Restoring Backup to New Cluster

Hi,

I

’m having some trouble restoring a backup to EventStore.

I have an empty cluster running Commercial version 3.0.1, the backup is
from Open Source version 3.0.0_RC2

I’ve taken the following steps in order to restore the
backup:

·
Stopped a node on the new cluster

·
Copied chaser.chk from the backup to the db
location of the stopped node and renamed it as truncate.chk

·
Copied all other files to the db location of the
stopped node (including chaser.chk again – should I be doing this? And I’ve obviously not copied truncate.chk from the backup location as I’ve already written it to the new db location)

·
Restarted the stopped node

All seems to start off OK, I can see messages from the
IndexCommitter and the index appears to be rebuilding, but as it approaches
completion I get the following error:

[PID:00336:017 2014.11.20 12:02:56.215 DEBUG IndexCommitter ] ReadIndex Rebuilding: processed 674807 records (92.1%).

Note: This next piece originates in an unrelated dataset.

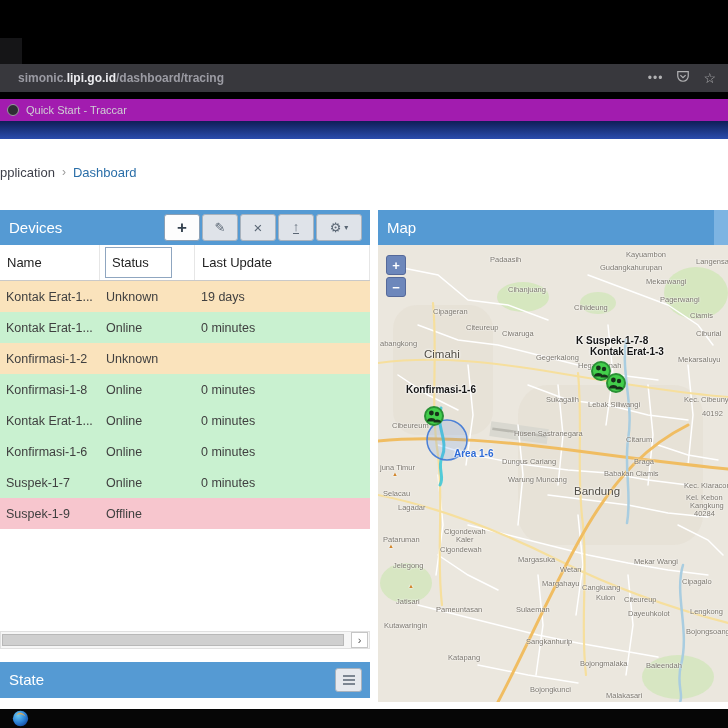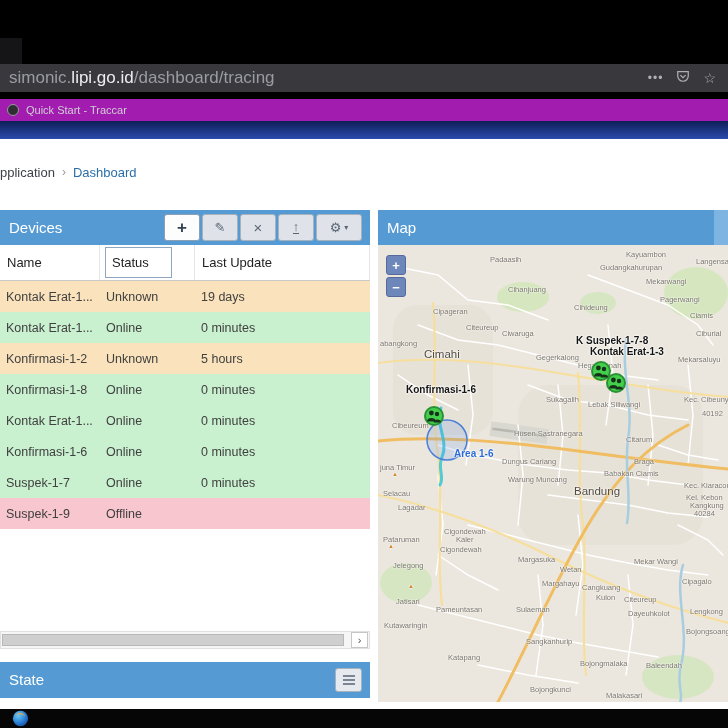"simonic.lipi.go.id/dashboard/tracing" .url-text { font-size: 17px -> 12px; font-weight: none -> bold; margin-left: 9px -> 18px }
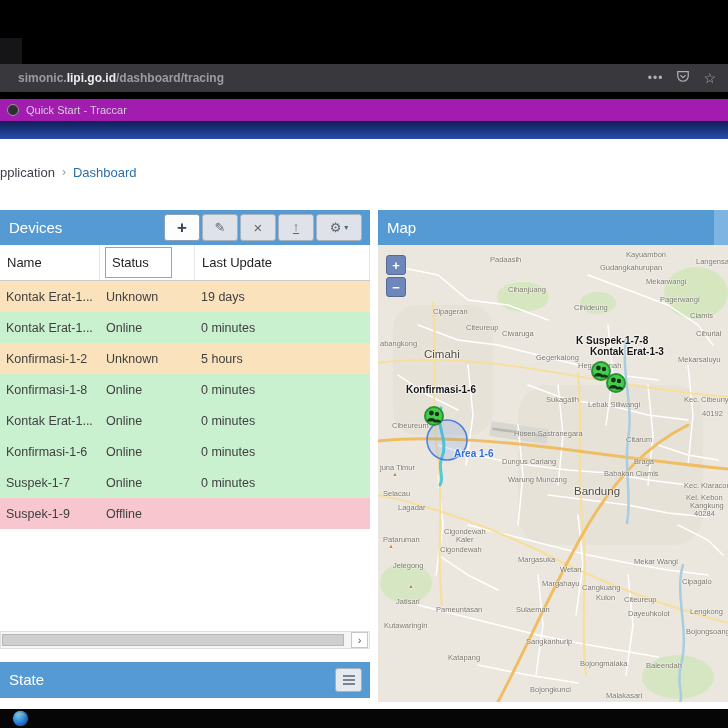"5 hours" div.cell { html: <div>5 hours</div> -> none }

[PID:00336:017 2014.11.20 12:03:01.222 DEBUG IndexCommitter ] ReadIndex Rebuilding: processed 682258 records (94.9%).

[PID:00336:017 2014.11.20 12:03:01.425 DEBUG IndexCommitter ] ReadIndex rebuilding done: total processed 695584 records, time elapsed: 00:12:48.3055175.

[PID:00336:013 2014.11.20 12:03:01.456 INFO ClusterVNodeControll] ========== [xx.xx.xx.xx:8080] Service ‘StorageChaser’ initialized.

[PID:00336:013 2014.11.20 12:03:01.456 INFO ClusterVNodeControll] ========== [xx.xx.xx.xx:8080] SYSTEM START…

[PID:00336:013 2014.11.20 12:03:01.472 INFO ClusterVNodeControll] ========== [xx.xx.xx.xx:8080] IS UNKNOWN!!! WHOA!!!

[PID:00336:013 2014.11.20 12:03:01.503 DEBUG ElectionsService ] ELECTIONS: STARTING ELECTIONS.

[PID:00336:013 2014.11.20 12:03:01.519 DEBUG ElectionsService ] ELECTIONS: (V=0) SHIFT TO LEADER ELECTION.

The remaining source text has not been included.